**What the task asks:** In the records below, some lines contain the word "grew". Copy each of them.

Revision tracking records
=== Section Start ===

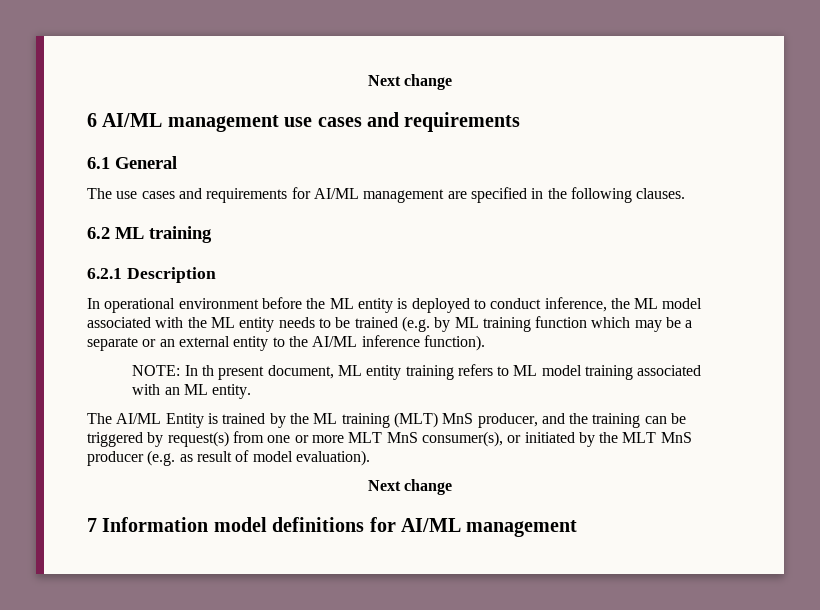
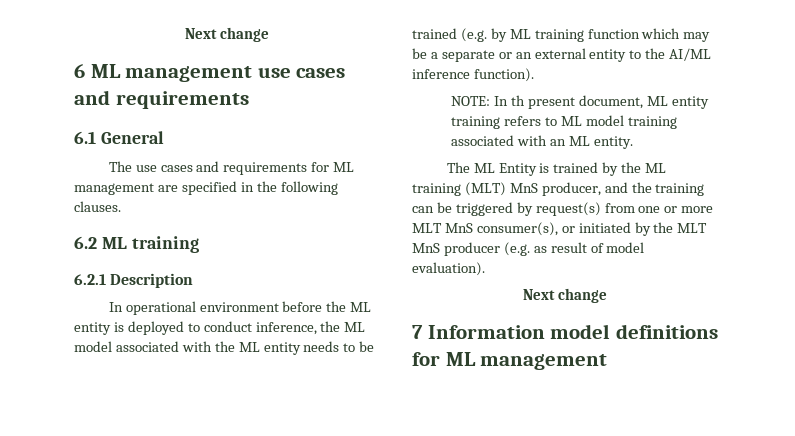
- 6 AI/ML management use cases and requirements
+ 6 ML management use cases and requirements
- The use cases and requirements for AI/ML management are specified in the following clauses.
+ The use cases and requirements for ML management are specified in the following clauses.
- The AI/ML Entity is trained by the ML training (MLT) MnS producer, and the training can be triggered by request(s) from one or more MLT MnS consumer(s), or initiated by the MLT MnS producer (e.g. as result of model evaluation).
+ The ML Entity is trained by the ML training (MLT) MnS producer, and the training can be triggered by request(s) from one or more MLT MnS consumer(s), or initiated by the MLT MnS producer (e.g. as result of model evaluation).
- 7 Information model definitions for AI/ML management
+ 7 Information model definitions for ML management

=== Section End ===
=== Section Start ===

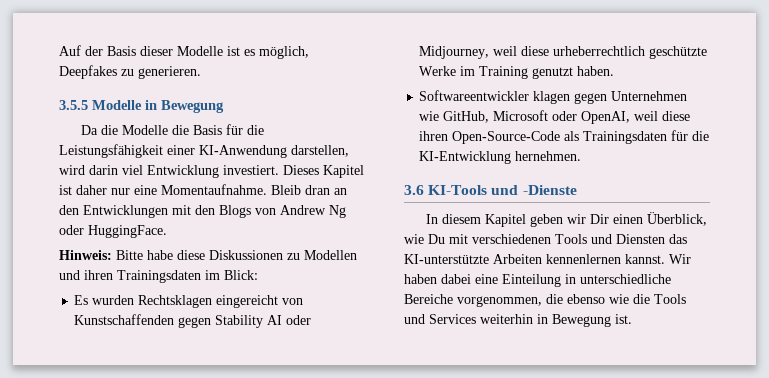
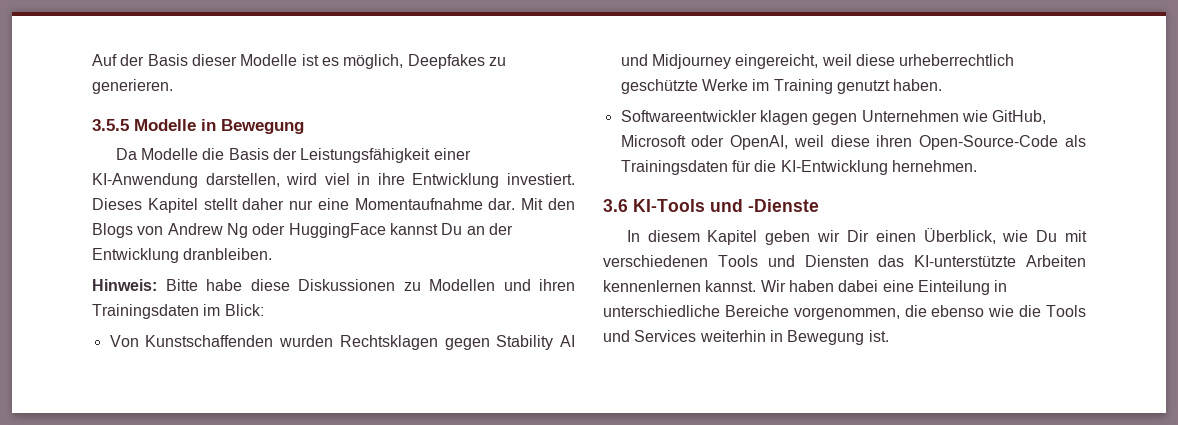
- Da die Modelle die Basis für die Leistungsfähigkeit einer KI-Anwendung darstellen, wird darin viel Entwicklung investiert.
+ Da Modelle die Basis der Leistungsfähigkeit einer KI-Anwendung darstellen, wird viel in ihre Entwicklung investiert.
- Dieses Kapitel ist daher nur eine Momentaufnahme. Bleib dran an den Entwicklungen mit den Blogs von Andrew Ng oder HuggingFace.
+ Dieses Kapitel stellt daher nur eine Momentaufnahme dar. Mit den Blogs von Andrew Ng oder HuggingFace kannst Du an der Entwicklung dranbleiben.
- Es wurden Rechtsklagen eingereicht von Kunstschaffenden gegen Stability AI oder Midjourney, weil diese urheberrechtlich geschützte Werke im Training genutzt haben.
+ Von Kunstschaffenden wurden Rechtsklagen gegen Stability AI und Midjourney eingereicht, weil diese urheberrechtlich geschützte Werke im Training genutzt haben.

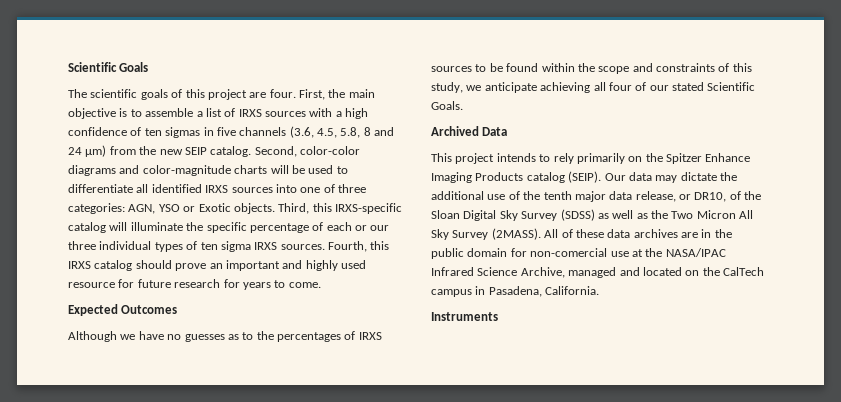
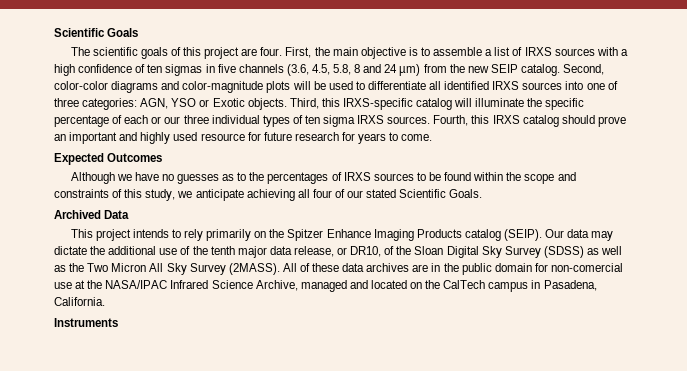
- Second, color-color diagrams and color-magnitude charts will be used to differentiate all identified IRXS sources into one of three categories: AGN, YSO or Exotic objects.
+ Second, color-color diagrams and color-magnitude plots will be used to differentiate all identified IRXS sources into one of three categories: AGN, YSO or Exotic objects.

=== Section End ===
=== Section Start ===

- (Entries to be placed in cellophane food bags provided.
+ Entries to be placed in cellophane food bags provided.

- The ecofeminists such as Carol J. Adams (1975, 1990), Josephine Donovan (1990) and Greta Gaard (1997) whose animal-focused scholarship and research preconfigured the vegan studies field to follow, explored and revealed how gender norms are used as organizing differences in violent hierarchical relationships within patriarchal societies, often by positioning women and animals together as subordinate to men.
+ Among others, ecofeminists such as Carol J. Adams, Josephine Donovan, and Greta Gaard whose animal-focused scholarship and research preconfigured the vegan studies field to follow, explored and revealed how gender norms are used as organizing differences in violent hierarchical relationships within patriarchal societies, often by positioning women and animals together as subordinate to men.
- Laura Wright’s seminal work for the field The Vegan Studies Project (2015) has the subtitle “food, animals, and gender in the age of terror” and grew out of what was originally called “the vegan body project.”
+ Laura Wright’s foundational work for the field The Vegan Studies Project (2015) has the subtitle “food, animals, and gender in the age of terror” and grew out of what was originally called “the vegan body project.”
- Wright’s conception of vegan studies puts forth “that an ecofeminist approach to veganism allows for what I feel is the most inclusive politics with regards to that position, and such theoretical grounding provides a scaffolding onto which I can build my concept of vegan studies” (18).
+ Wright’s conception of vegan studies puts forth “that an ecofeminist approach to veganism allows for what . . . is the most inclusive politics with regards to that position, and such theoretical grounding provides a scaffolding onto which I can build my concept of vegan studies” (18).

=== Section End ===

**Answer to the problem:**
- Laura Wright’s seminal work for the field The Vegan Studies Project (2015) has the subtitle “food, animals, and gender in the age of terror” and grew out of what was originally called “the vegan body project.”
+ Laura Wright’s foundational work for the field The Vegan Studies Project (2015) has the subtitle “food, animals, and gender in the age of terror” and grew out of what was originally called “the vegan body project.”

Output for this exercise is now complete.